[Available data]
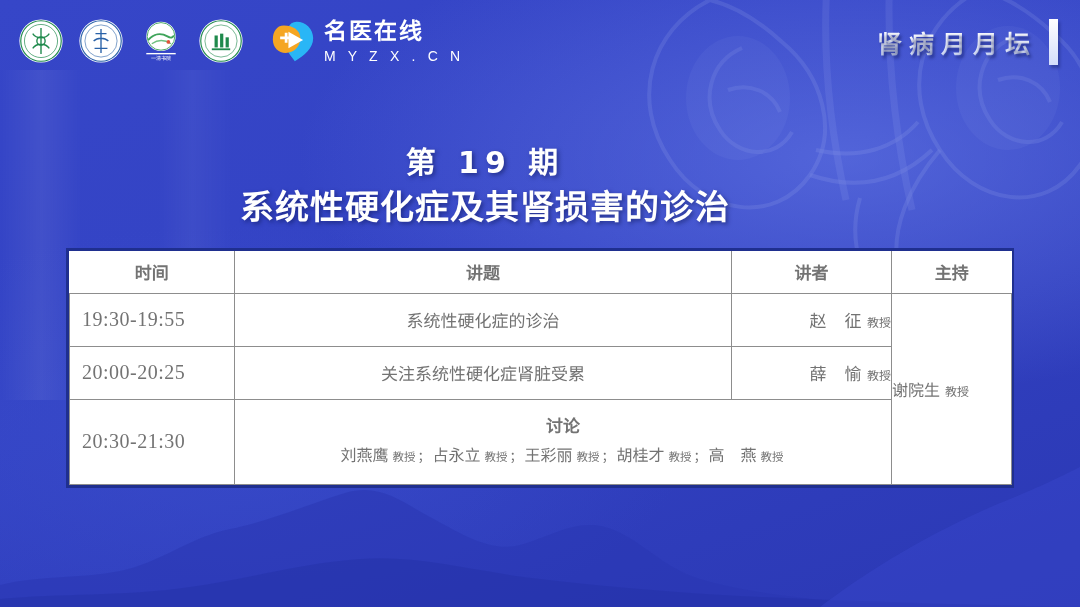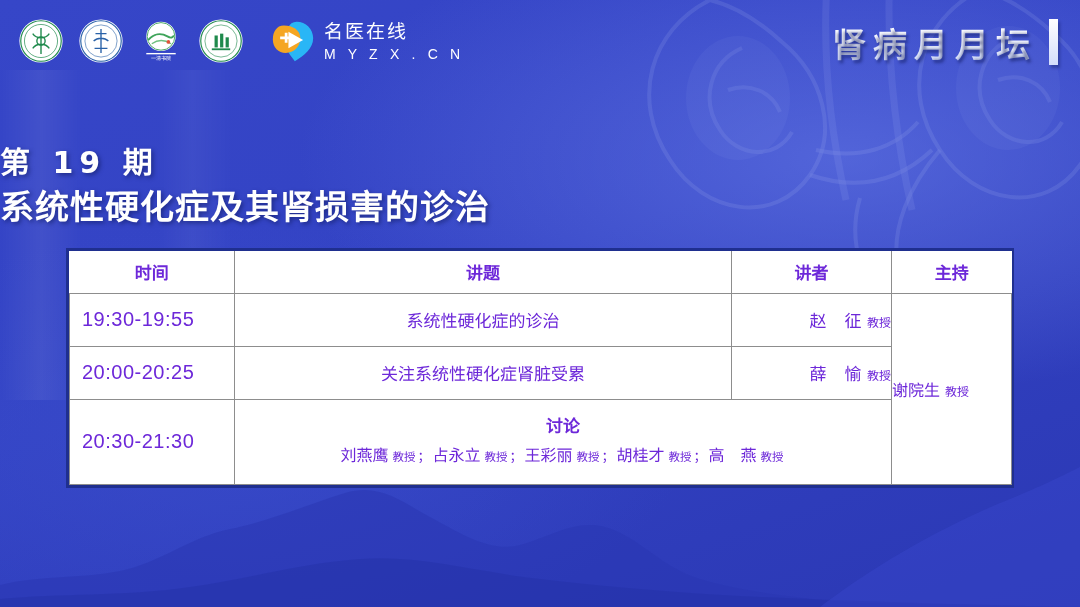--- a/index.html
+++ b/index.html
@@ -97,8 +97,8 @@
   .brand-text { display: flex; flex-direction: column; justify-content: center; line-height: 1; }
   .brand-cn {
     color: #ffffff;
-    font-size: 19px;
-    font-weight: normal;
+    font-size: 23px;
+    font-weight: bold;
     letter-spacing: 2px;
     font-family: "DejaVu Sans", "Liberation Sans", sans-serif;
   }

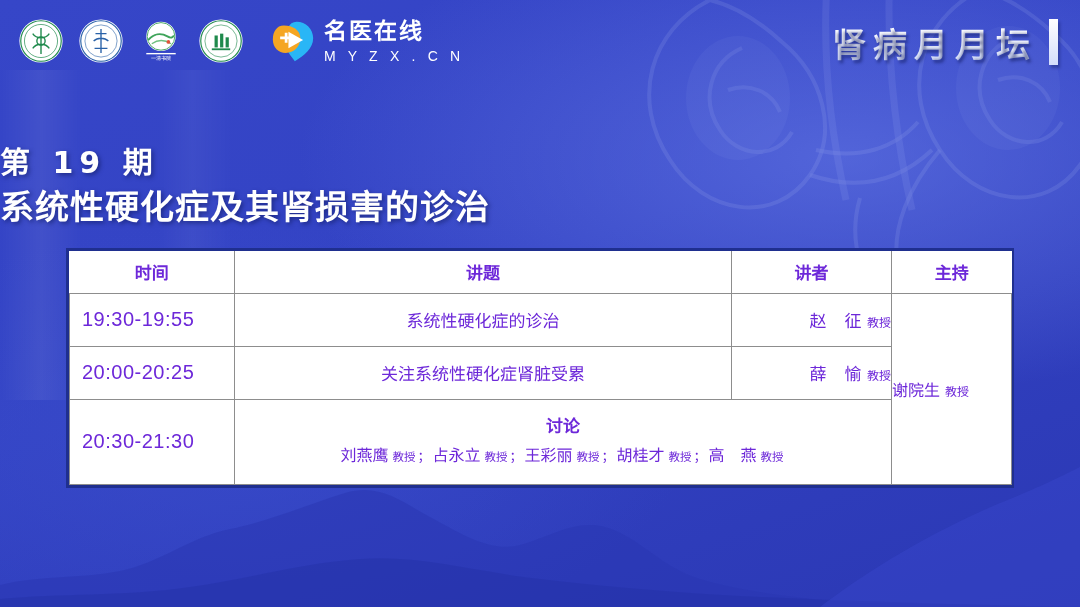--- a/index.html
+++ b/index.html
@@ -122,7 +122,7 @@
   }
   .banner-title {
     font-family: "DejaVu Sans", "Liberation Sans", sans-serif;
-    font-size: 34px;
+    font-size: 25px;
     font-weight: bold;
     letter-spacing: 7px;
     background: linear-gradient(180deg, #ffffff 0%, #f2f5ff 45%, #c8d4f5 100%);

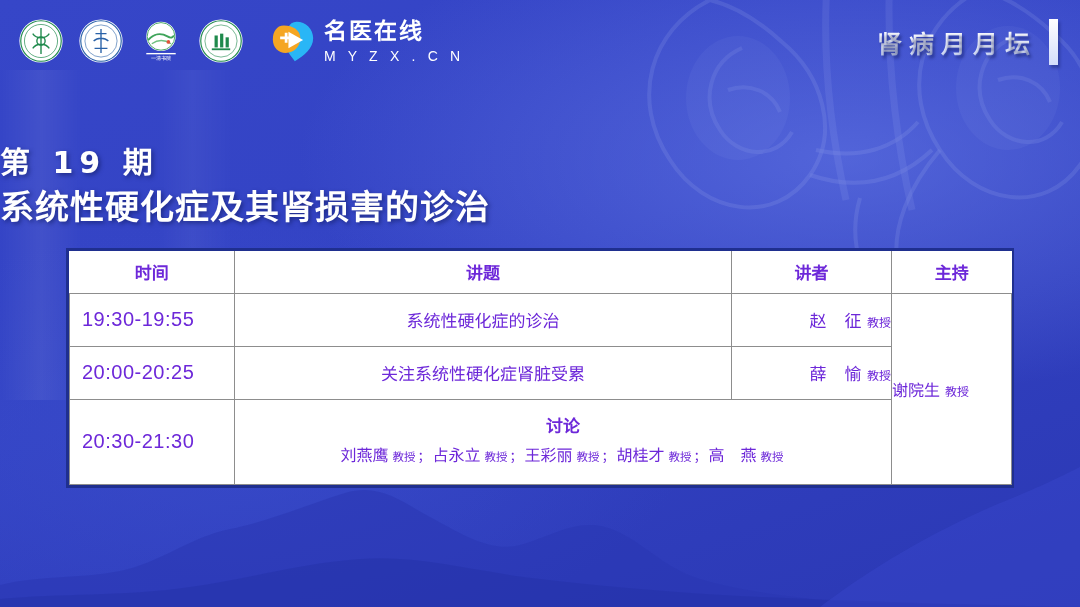--- a/index.html
+++ b/index.html
@@ -146,7 +146,7 @@
     left: 0;
     top: 146px;
     width: 970px;
-    text-align: left;
+    text-align: center;
     z-index: 5;
     color: #ffffff;
     font-family: "DejaVu Sans", "Liberation Sans", sans-serif;

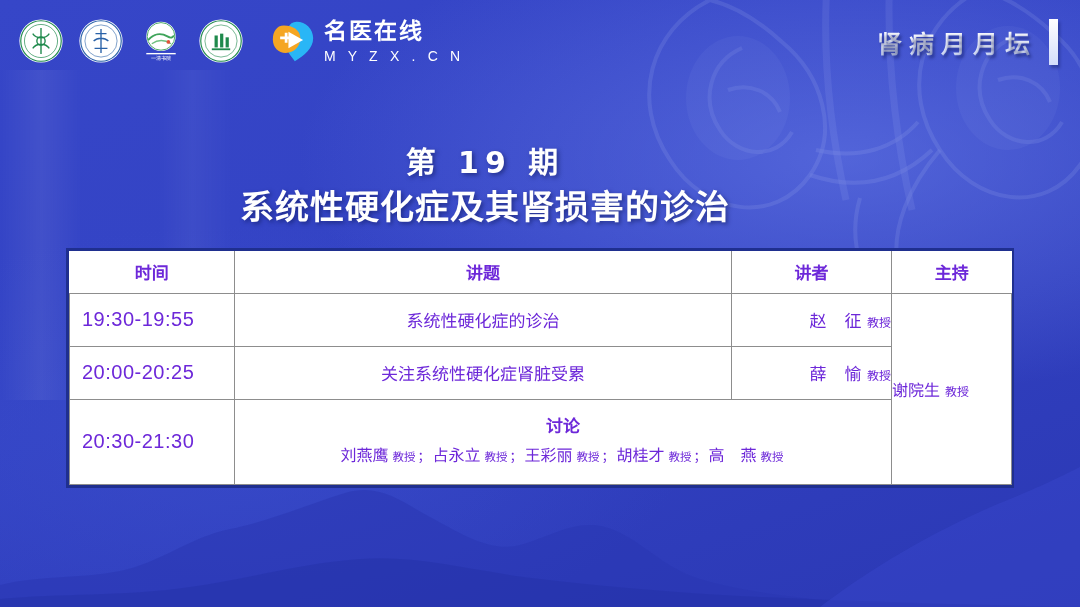--- a/index.html
+++ b/index.html
@@ -191,8 +191,8 @@
   table.schedule th,
   table.schedule td {
     border: 1px solid #8d8d8d;
-    color: #6d28d9;
-    font-family: Liberation Sans, sans-serif;
+    color: #737373;
+    font-family: Liberation Serif, serif;
     vertical-align: middle;
   }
[/Available data]
Task prompt ->
Your job is to copy each entry exactly as written; the pictures do not go in.

Reply ->
--- a/index.html
+++ b/index.html
@@ -97,8 +97,8 @@
   .brand-text { display: flex; flex-direction: column; justify-content: center; line-height: 1; }
   .brand-cn {
     color: #ffffff;
-    font-size: 19px;
-    font-weight: normal;
+    font-size: 23px;
+    font-weight: bold;
     letter-spacing: 2px;
     font-family: "DejaVu Sans", "Liberation Sans", sans-serif;
   }

--- a/index.html
+++ b/index.html
@@ -122,7 +122,7 @@
   }
   .banner-title {
     font-family: "DejaVu Sans", "Liberation Sans", sans-serif;
-    font-size: 34px;
+    font-size: 25px;
     font-weight: bold;
     letter-spacing: 7px;
     background: linear-gradient(180deg, #ffffff 0%, #f2f5ff 45%, #c8d4f5 100%);

--- a/index.html
+++ b/index.html
@@ -146,7 +146,7 @@
     left: 0;
     top: 146px;
     width: 970px;
-    text-align: left;
+    text-align: center;
     z-index: 5;
     color: #ffffff;
     font-family: "DejaVu Sans", "Liberation Sans", sans-serif;

--- a/index.html
+++ b/index.html
@@ -191,8 +191,8 @@
   table.schedule th,
   table.schedule td {
     border: 1px solid #8d8d8d;
-    color: #6d28d9;
-    font-family: Liberation Sans, sans-serif;
+    color: #737373;
+    font-family: Liberation Serif, serif;
     vertical-align: middle;
   }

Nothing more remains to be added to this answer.